Soy parte de ese ya numeroso grupo de astrónomos que, a lo largo de los años, han apostado por Chile. En los años 60 y 70 del siglo pasado, los astrónomos europeos y norteamericanos creyeron en Chile, eligiendo este país como el hogar de las instalaciones científicas más importantes del mundo: los observatorios más potentes y ambiciosos de la época. Sin duda ganaron su apuesta. Las mediciones cada vez más precisas, las estadísticas cada vez más completas, los resultados sorprendentes de las primeras observaciones confirmaron las expectativas más optimistas y atrajeron nuevas generaciones de proyectos cada vez más avanzados.
En la misma época un número creciente de jóvenes chilenos y chilenas se atrevió a apartarse de las carreras más consolidadas y tradicionales apostando por el estudio de la astronomía y fueron pioneros en la creación de una comunidad de científicos nacionales en esa disciplina.
Los que llegamos a finales de los años 90, en mi caso procedente desde Florencia, Italia, tuvimos el privilegio de ser parte de la puesta en marcha y operación de la siguiente generación de telescopios, maquinas realmente extraordinarias, nuevamente, los observatorios más grandes del momento. Cuando llegamos sabíamos poco o nada de este país remoto, nuestra apuesta fue por la astronomía, pero no dejábamos de percibir una sociedad en muchos aspectos contradictoria que atravesaba un difícil proceso para renovarse política y socialmente.
Diez años más tarde Chile había ya cambiado considerablemente y era un país mucho más moderno, con la ambición de aprovechar la oportunidad ofrecida por la astronomía para el desarrollo del país. Hacia la década 2010 ya varias universidades nacionales comenzaban a generar centros de tecnologías astronómicas que, si no estaban aún en el mismo nivel de las contrapartes internacionales, sí apostaban por ponerse rápidamente al día. Varios nos sumamos a ese desafío.
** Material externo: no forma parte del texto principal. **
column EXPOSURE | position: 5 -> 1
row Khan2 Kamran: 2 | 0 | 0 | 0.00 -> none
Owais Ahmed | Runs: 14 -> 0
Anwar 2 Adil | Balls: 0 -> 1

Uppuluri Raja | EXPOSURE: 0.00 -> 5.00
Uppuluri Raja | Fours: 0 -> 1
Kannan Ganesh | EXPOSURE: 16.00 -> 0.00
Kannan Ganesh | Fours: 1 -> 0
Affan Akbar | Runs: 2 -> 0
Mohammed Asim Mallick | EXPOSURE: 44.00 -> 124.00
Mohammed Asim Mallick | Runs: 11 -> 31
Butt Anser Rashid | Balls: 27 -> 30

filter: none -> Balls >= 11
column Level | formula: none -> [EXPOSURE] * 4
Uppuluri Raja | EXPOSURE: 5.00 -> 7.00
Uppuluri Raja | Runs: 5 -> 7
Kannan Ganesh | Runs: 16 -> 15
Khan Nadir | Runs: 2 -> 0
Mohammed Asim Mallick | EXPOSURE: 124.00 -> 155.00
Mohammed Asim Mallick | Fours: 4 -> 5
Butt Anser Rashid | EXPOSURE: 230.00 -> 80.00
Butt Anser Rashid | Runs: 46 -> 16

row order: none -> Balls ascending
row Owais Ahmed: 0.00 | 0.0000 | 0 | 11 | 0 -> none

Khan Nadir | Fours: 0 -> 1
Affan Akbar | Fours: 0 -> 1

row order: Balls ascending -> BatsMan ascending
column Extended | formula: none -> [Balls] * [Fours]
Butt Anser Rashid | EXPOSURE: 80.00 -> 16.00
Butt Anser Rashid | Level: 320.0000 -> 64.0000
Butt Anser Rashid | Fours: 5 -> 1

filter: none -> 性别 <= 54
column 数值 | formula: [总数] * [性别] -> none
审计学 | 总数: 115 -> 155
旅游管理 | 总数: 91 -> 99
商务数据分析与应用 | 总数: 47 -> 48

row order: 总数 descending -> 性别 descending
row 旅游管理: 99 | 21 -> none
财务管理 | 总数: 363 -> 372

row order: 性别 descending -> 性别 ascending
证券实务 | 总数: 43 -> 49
Han pasado otros diez años y no solo Chile, sino que el mundo entero, ha cambiado profundamente. Muchas de las que a final del siglo pasado podían ser consideradas anticipaciones pesimistas o incluso catastrofistas de posibles escenarios de un futuro distópico ahora son realidades concretas: la amenaza de los cambios climáticos, el peligro de las pandemias, el riesgo de conflictos sociales y migraciones masivas.
La cumbre anual sobre el cambio climático COP26 de noviembre pasado ha dejado manifiesta la dificultad de las grandes potencias para responder adecuadamente y a tiempo a estos múltiples desafíos. No así Chile que, en las ultimas décadas, parece haber adquirido una gran capacidad de renovarse y mirar positivamente hacia el futuro. Hace ya varios años el país está encaminado hacia una política de renovación de su matriz energética basada en innovación tecnológica y recursos renovables.
En 2020, por ejemplo, la capacidad instalada de parques eólicos y plantas fotovoltaicas, superó al de las centrales termoeléctricas a carbón. Mientras otros países, incluso mucho más desarrollados, se hunden en discusiones poco productivas sobre las metas de los acuerdos de Paris, Chile se dirige con paso firme hacia la carbono neutralidad y afortunadamente las señales indican que esta tendencia se irá fortaleciendo en el futuro.
No serán necesariamente los telescopios más potentes del mundo que entregan a Chile la habilidad de mirar lejos, pero la capacidad de renovarse recientemente demostrada hace de este un país por el que definitivamente sigue valiendo la pena apostar, incluso más allá del ámbito astronómico. Recientemente se ha firmado un acuerdo de cooperación entre Chile y ESO en el marco de la construcción del E-ELT (el nuevo telescopio más grande del mundo) y el Ministerio de Ciencia y Tecnología ha instituido una nueva comisión asesora en materia de astronomía. Estas nuevas herramientas permitirán integrar, incluso más fuertemente, la ciencia y la astronomía en el desarrollo sustentable de Chile.